RECORDED INFORMATION>
#####

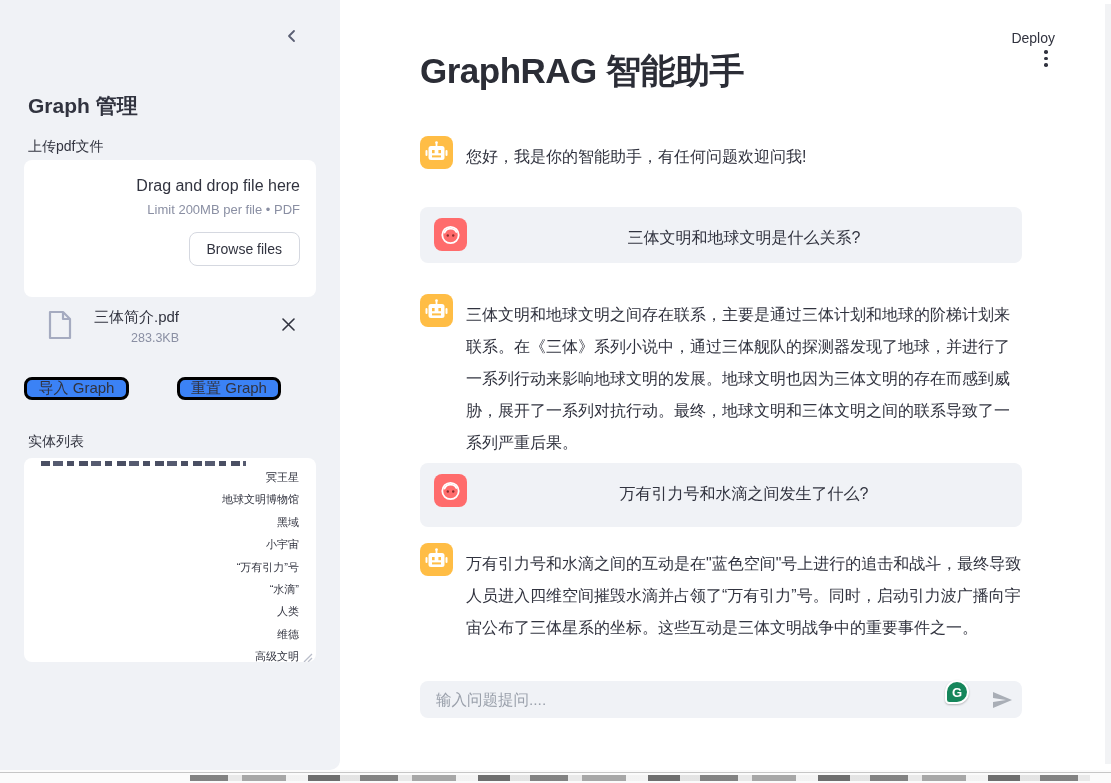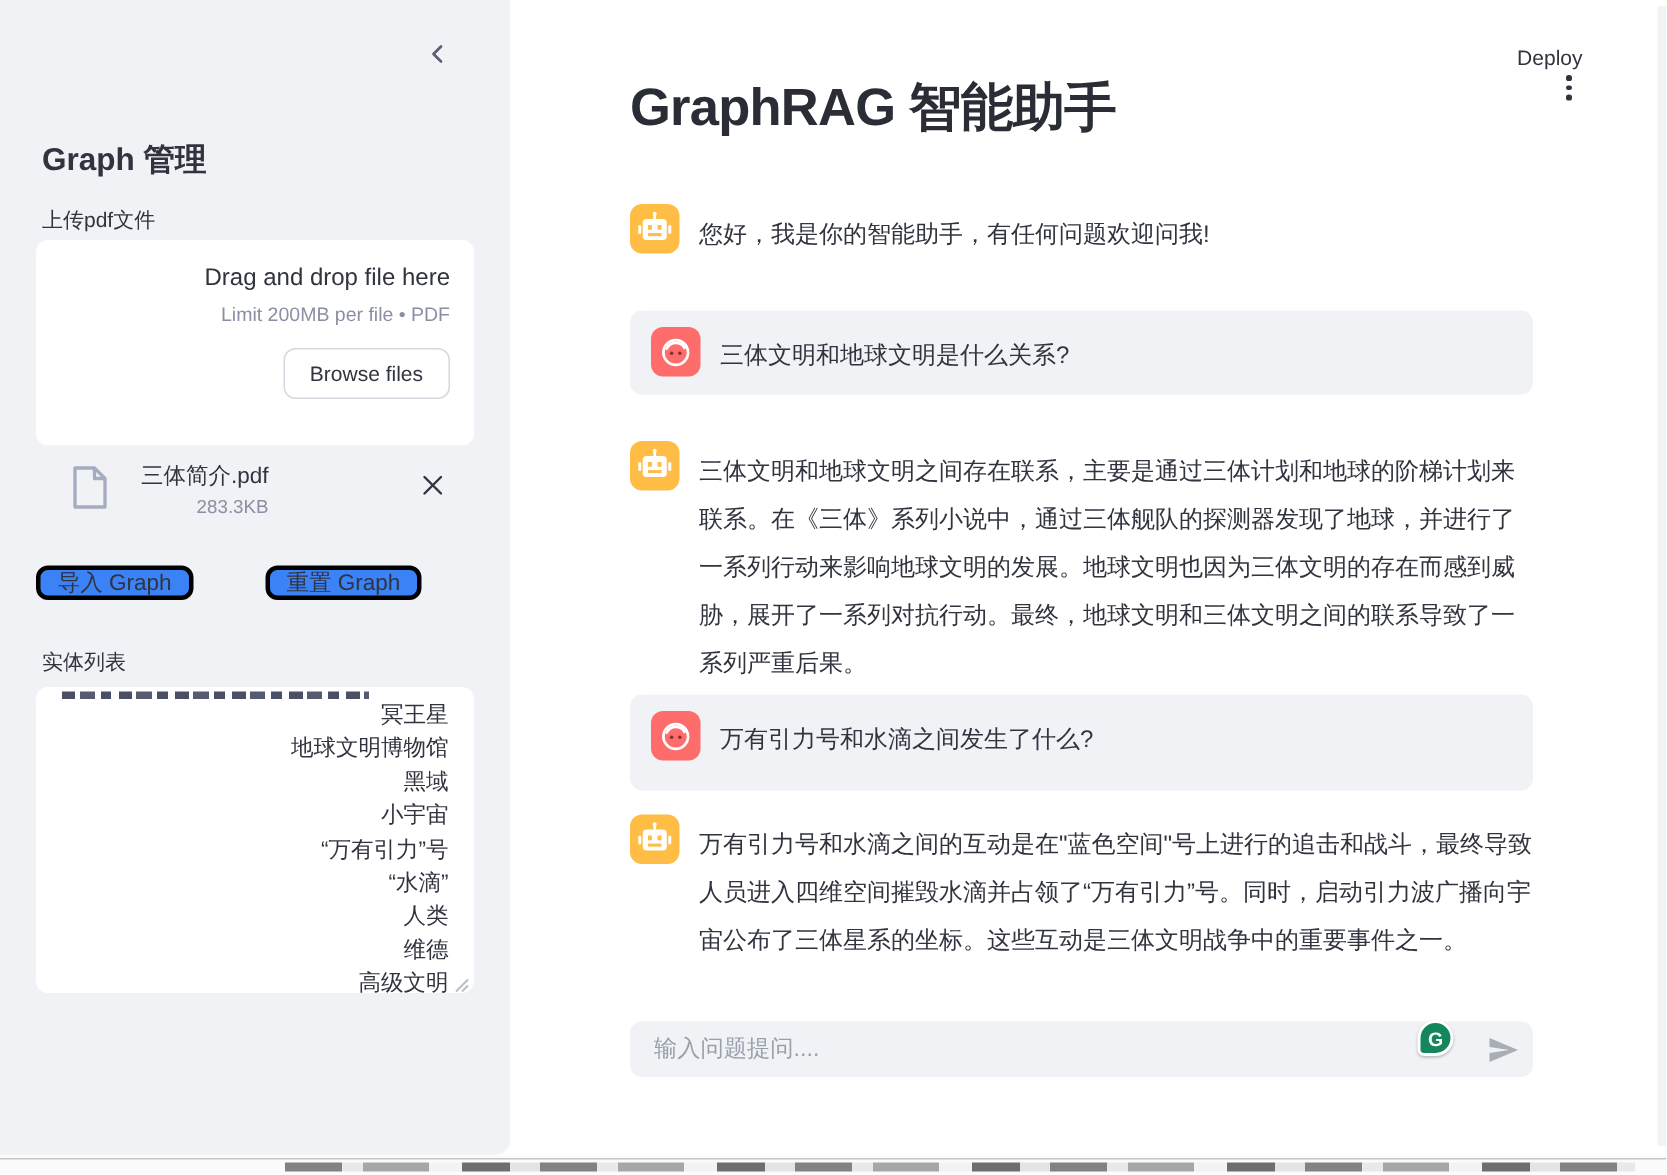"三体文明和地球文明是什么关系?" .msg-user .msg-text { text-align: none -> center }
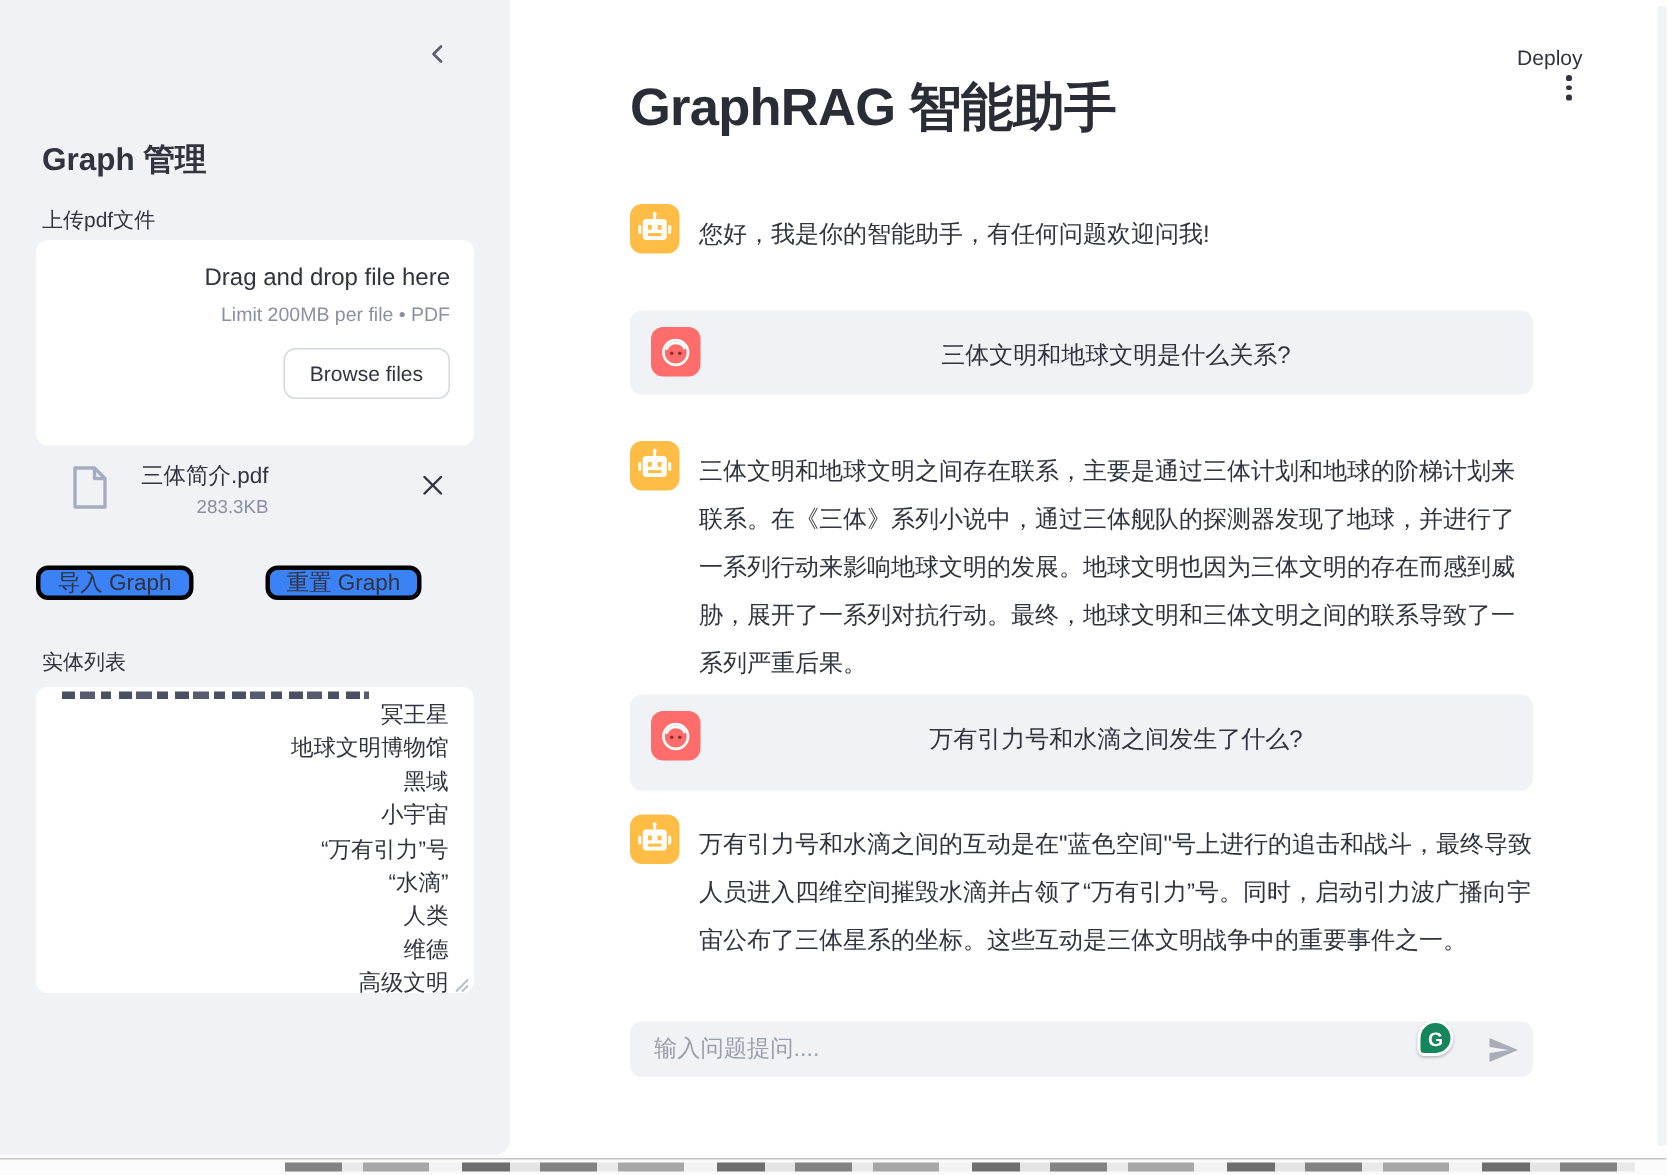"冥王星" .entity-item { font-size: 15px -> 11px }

#####

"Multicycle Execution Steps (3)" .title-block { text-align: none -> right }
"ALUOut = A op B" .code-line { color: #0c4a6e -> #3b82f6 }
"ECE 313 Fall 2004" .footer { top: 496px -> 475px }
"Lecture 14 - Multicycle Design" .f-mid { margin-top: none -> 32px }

#####

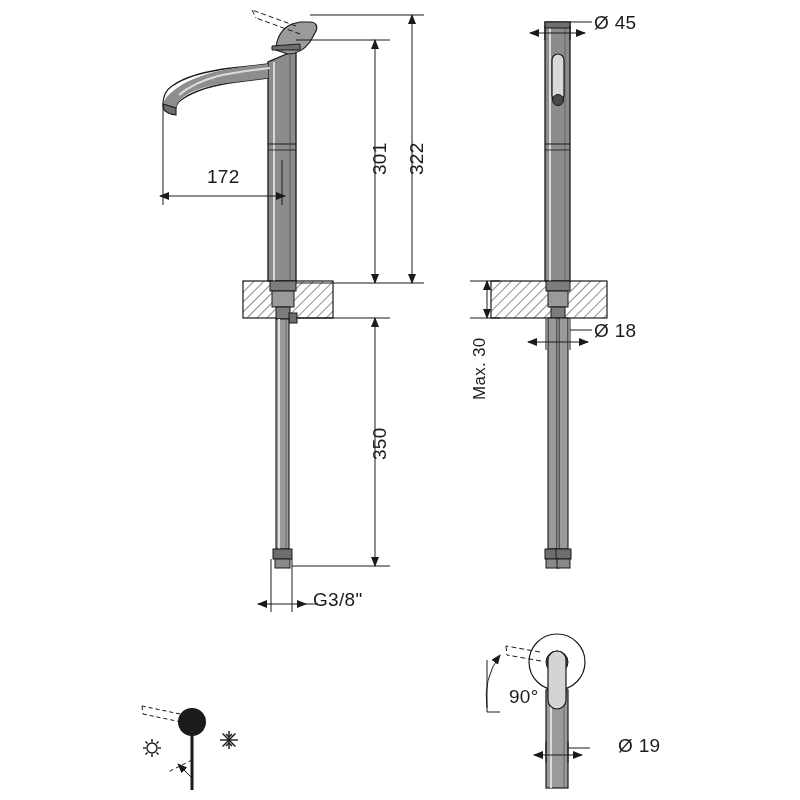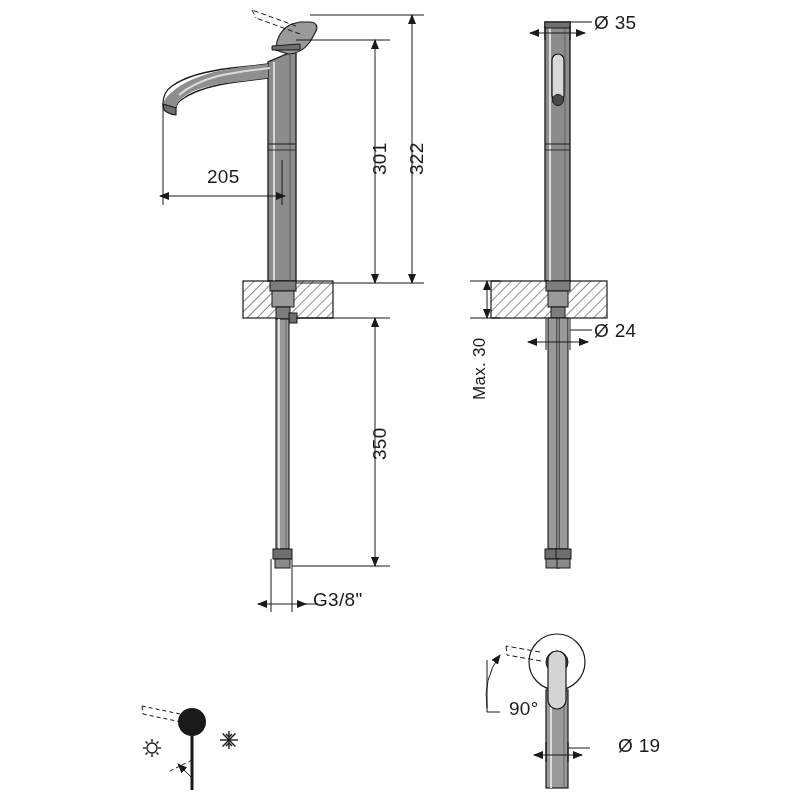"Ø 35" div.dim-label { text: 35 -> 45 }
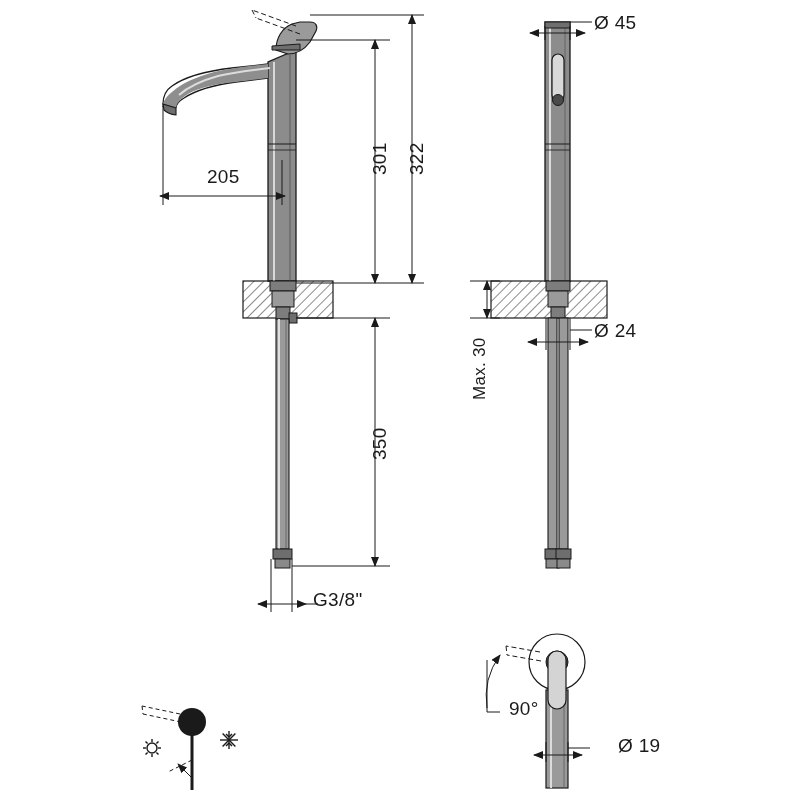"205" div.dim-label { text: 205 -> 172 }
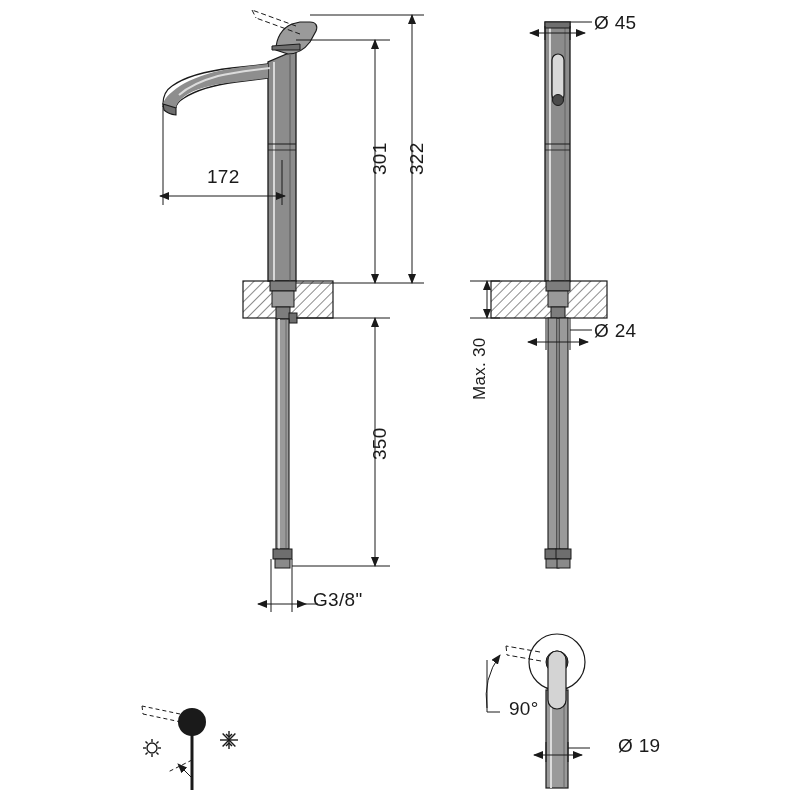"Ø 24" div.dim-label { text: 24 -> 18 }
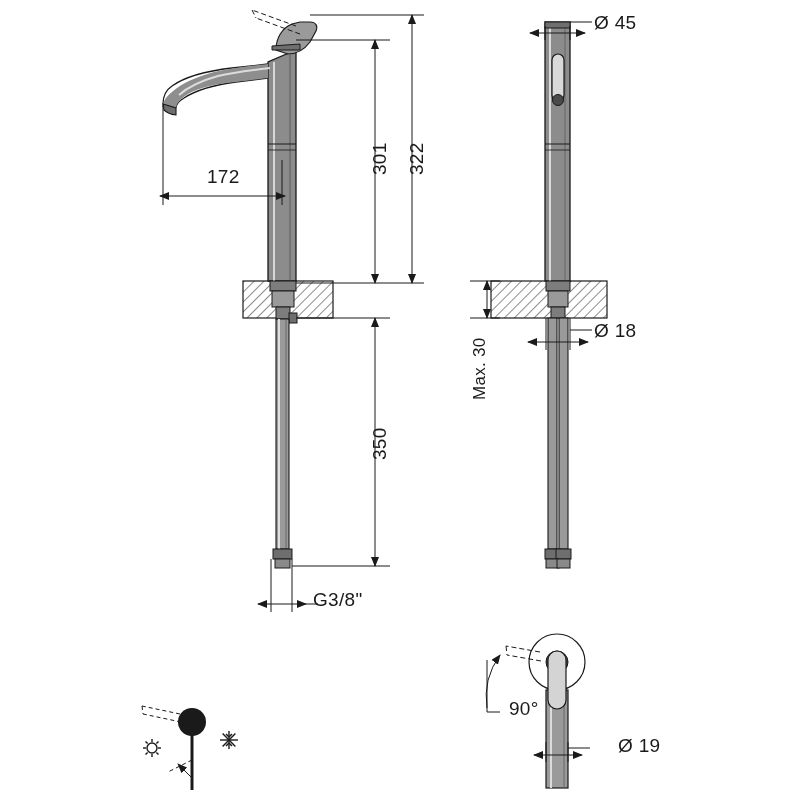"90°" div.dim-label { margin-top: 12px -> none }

#####

THE TASK> Return only the part above that opens with the line containing "none -> center" and closes with the line containing "font-size: 15px ->", exactly and with both ends, skipping the pictures.

RESULT>
"三体文明和地球文明是什么关系?" .msg-user .msg-text { text-align: none -> center }
"冥王星" .entity-item { font-size: 15px -> 11px }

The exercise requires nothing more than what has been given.